EXERCISE DIRECTIONS:
Repeat the entries below exactly. Drop the pictures.

Excerpts from a dataset
- - -

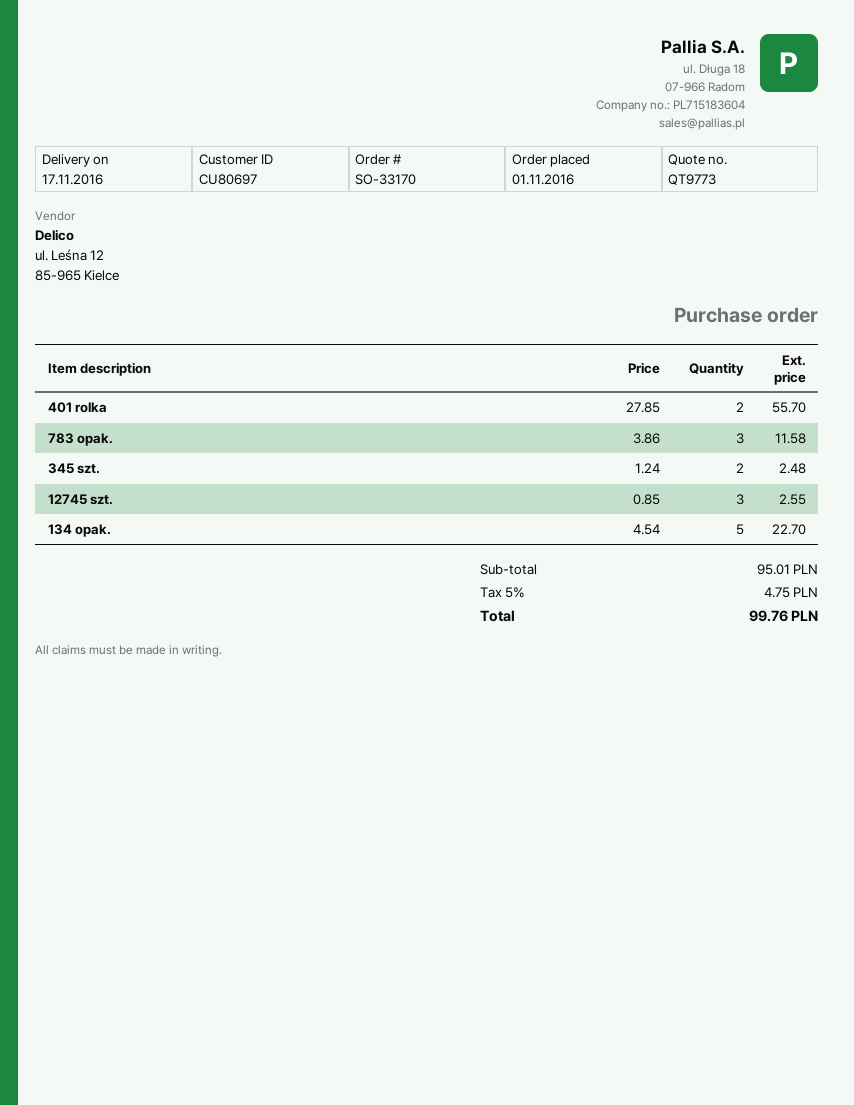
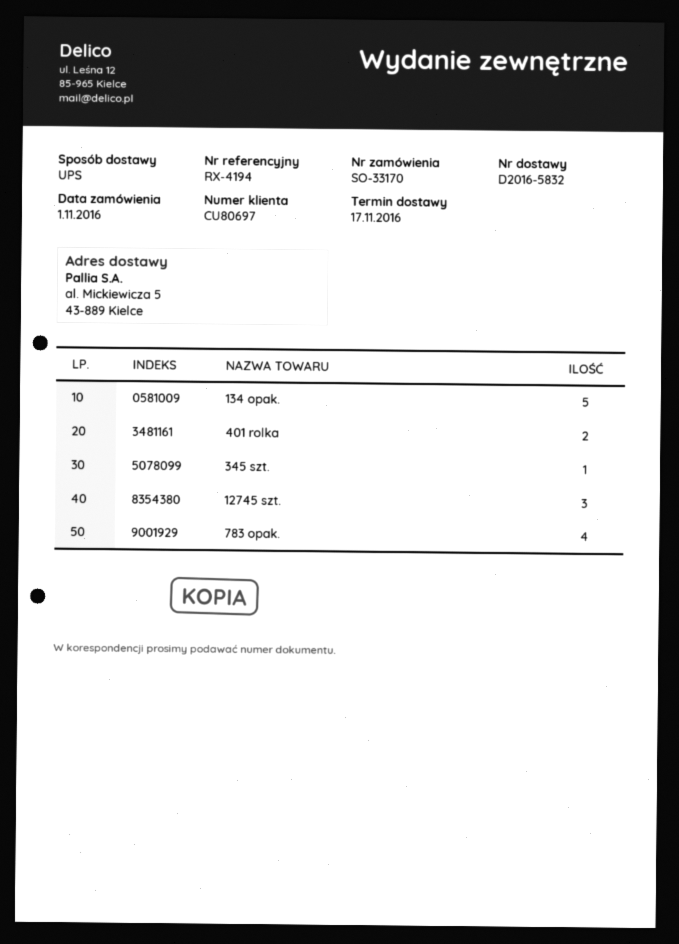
783 opak.: 3 -> 4
345 szt.: 2 -> 1

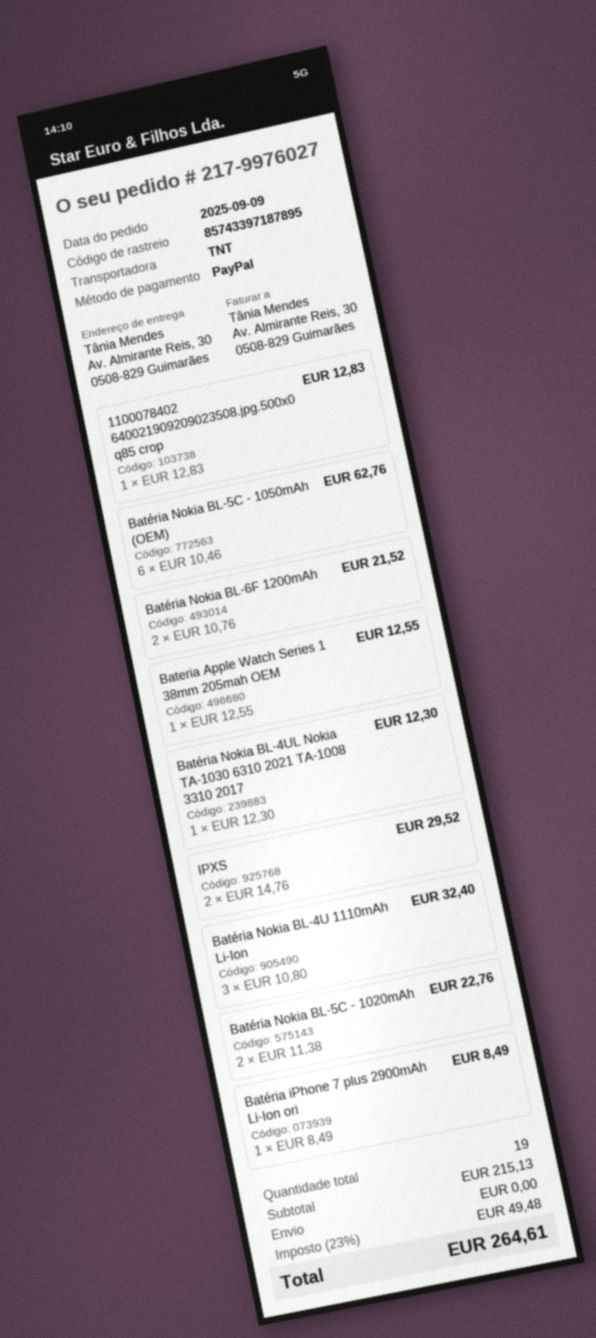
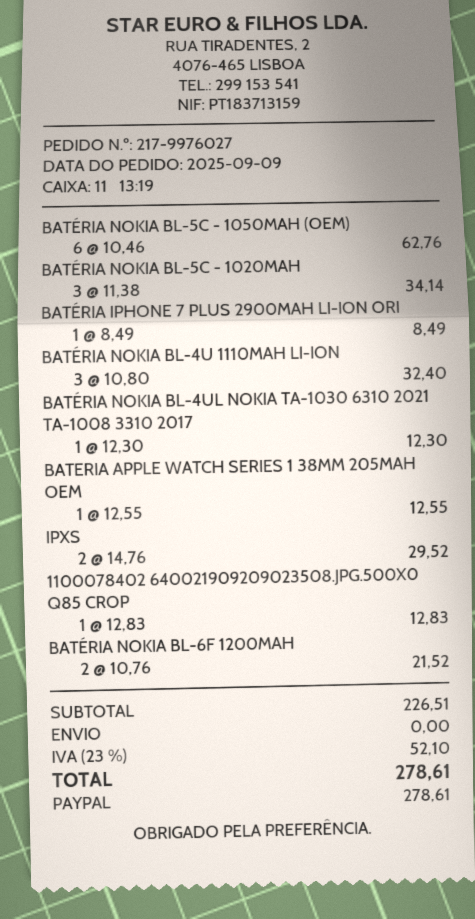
Batéria Nokia BL-5C - 1020mAh: 2 x 11.38 = 22.76 -> 3 x 11.38 = 34.14
subtotal: 215.13 -> 226.51
tax: 23% = 49.48 -> 23% = 52.10
total: 264.61 -> 278.61

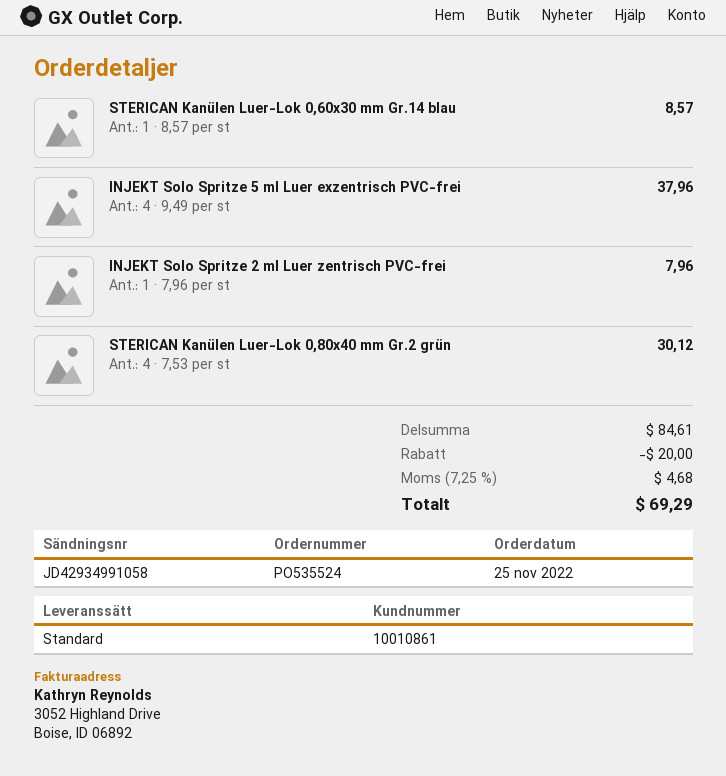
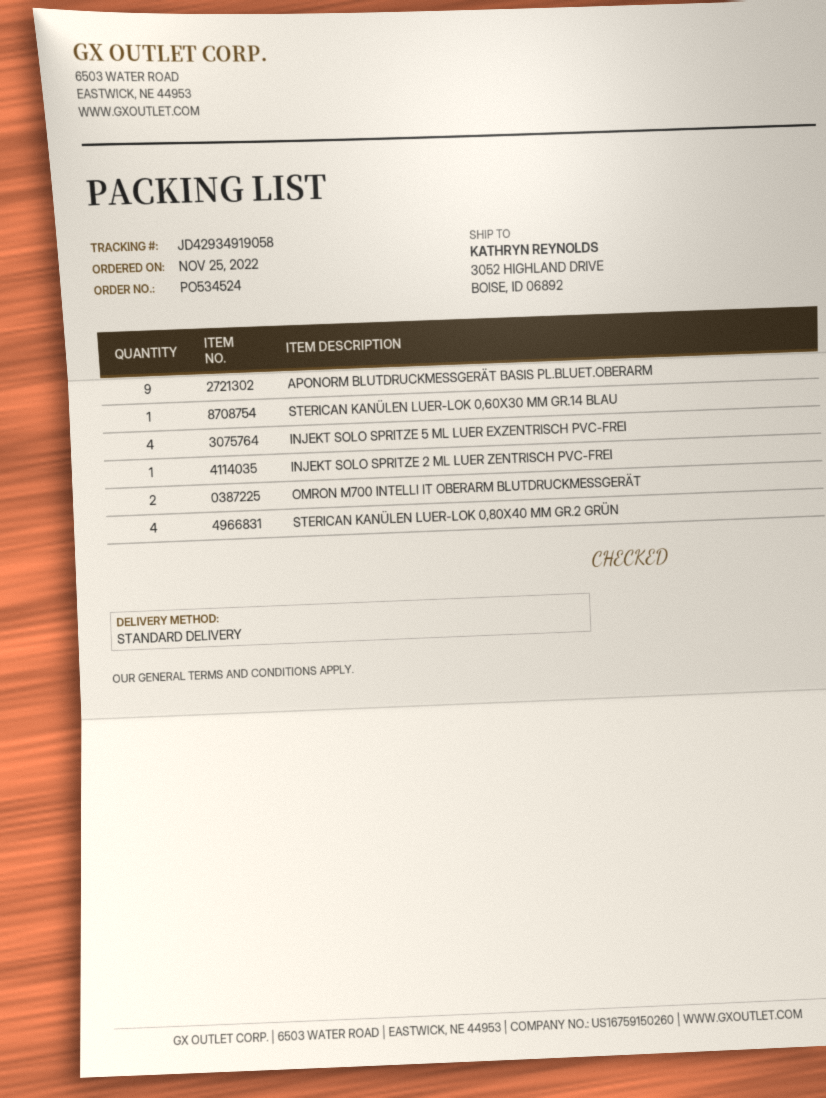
order number: PO535524 -> PO534524
tracking number: JD42934991058 -> JD42934919058
APONORM BLUTDRUCKMESSGERÄT BASIS PL.BLUET.OBERARM: none -> 9
OMRON M700 INTELLI IT OBERARM BLUTDRUCKMESSGERÄT: none -> 2

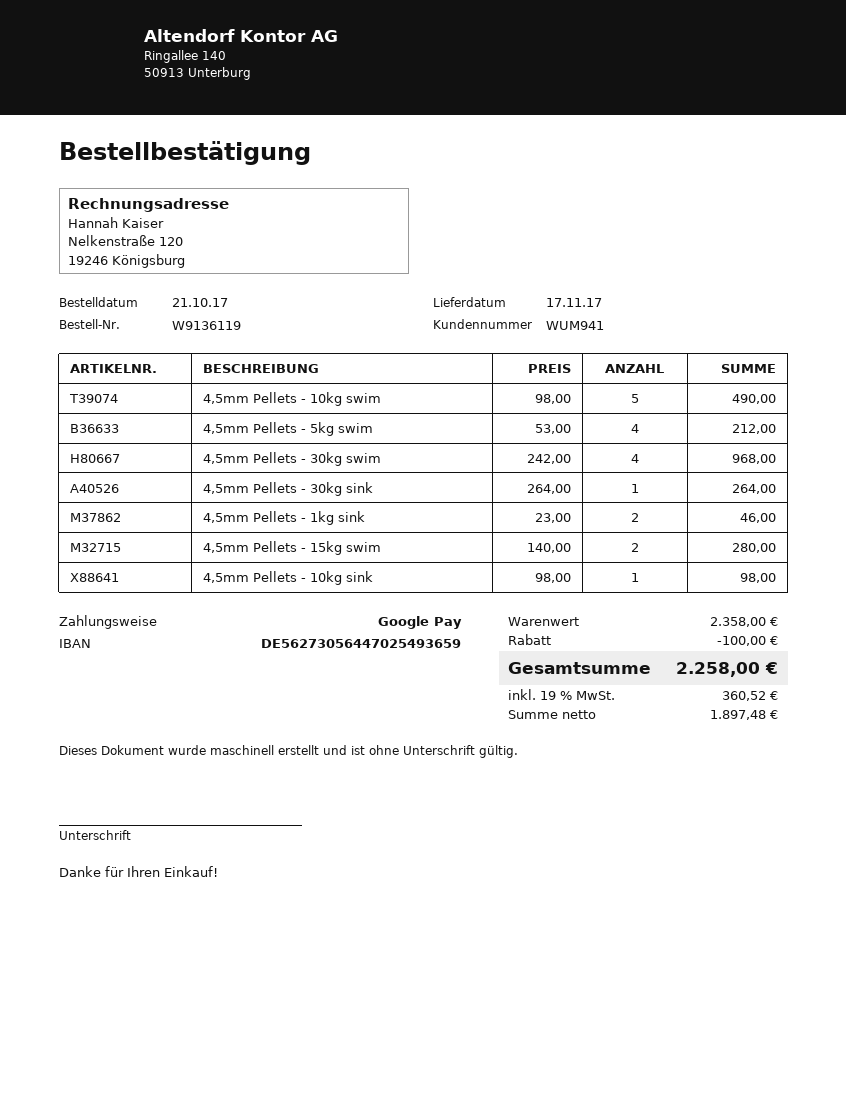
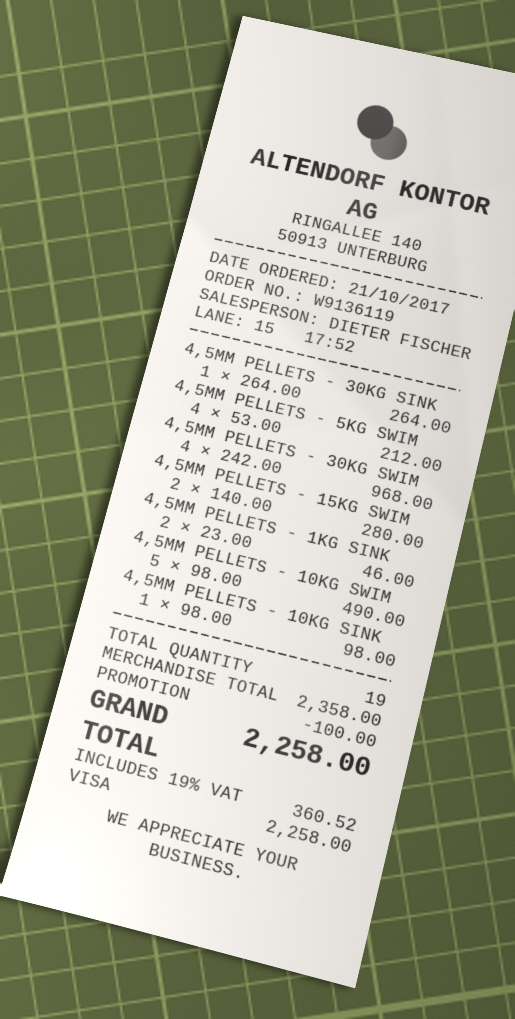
payment method: Google Pay -> Visa

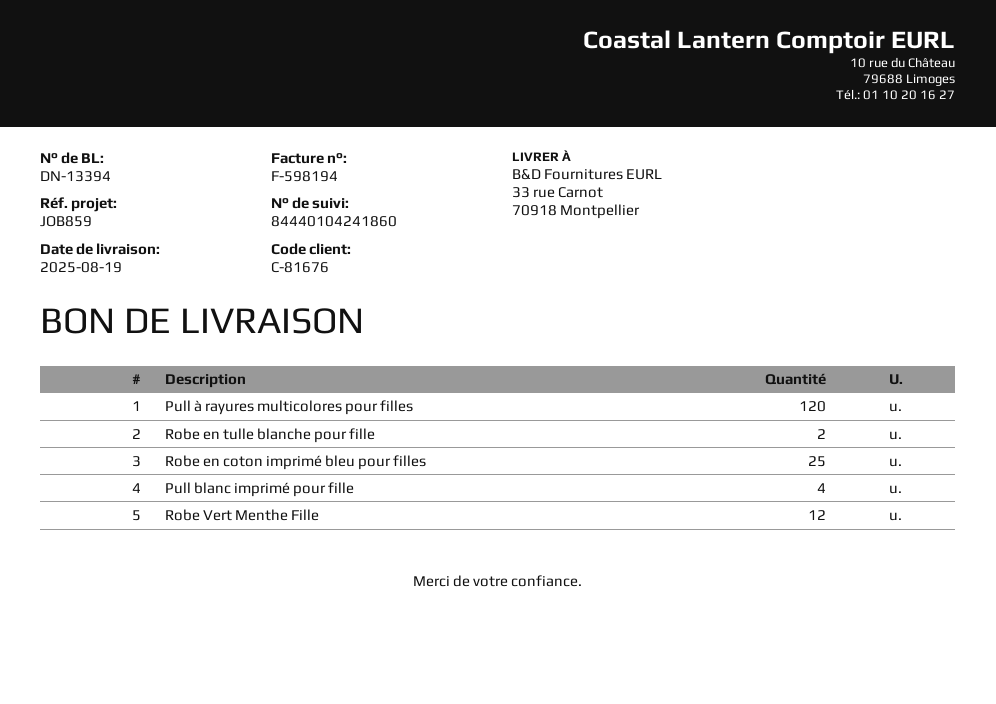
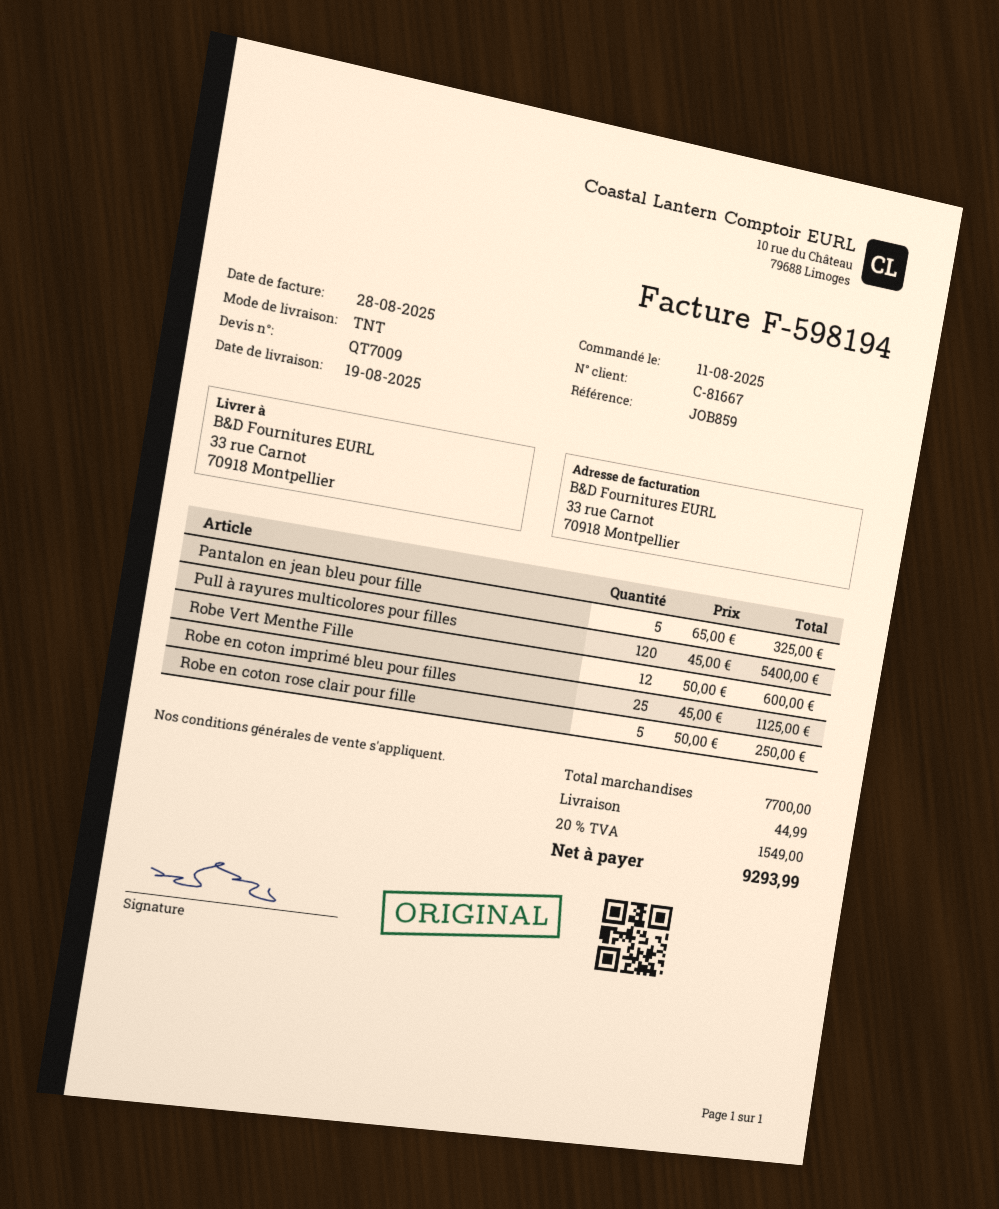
customer number: C-81676 -> C-81667
Robe en tulle blanche pour fille: 2 -> none
Pull blanc imprimé pour fille: 4 -> none
Pantalon en jean bleu pour fille: none -> 5
Robe en coton rose clair pour fille: none -> 5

- - -

YOUR RESPONSE:
783 opak.: 3 -> 4
345 szt.: 2 -> 1

Batéria Nokia BL-5C - 1020mAh: 2 x 11.38 = 22.76 -> 3 x 11.38 = 34.14
subtotal: 215.13 -> 226.51
tax: 23% = 49.48 -> 23% = 52.10
total: 264.61 -> 278.61

order number: PO535524 -> PO534524
tracking number: JD42934991058 -> JD42934919058
APONORM BLUTDRUCKMESSGERÄT BASIS PL.BLUET.OBERARM: none -> 9
OMRON M700 INTELLI IT OBERARM BLUTDRUCKMESSGERÄT: none -> 2

payment method: Google Pay -> Visa

customer number: C-81676 -> C-81667
Robe en tulle blanche pour fille: 2 -> none
Pull blanc imprimé pour fille: 4 -> none
Pantalon en jean bleu pour fille: none -> 5
Robe en coton rose clair pour fille: none -> 5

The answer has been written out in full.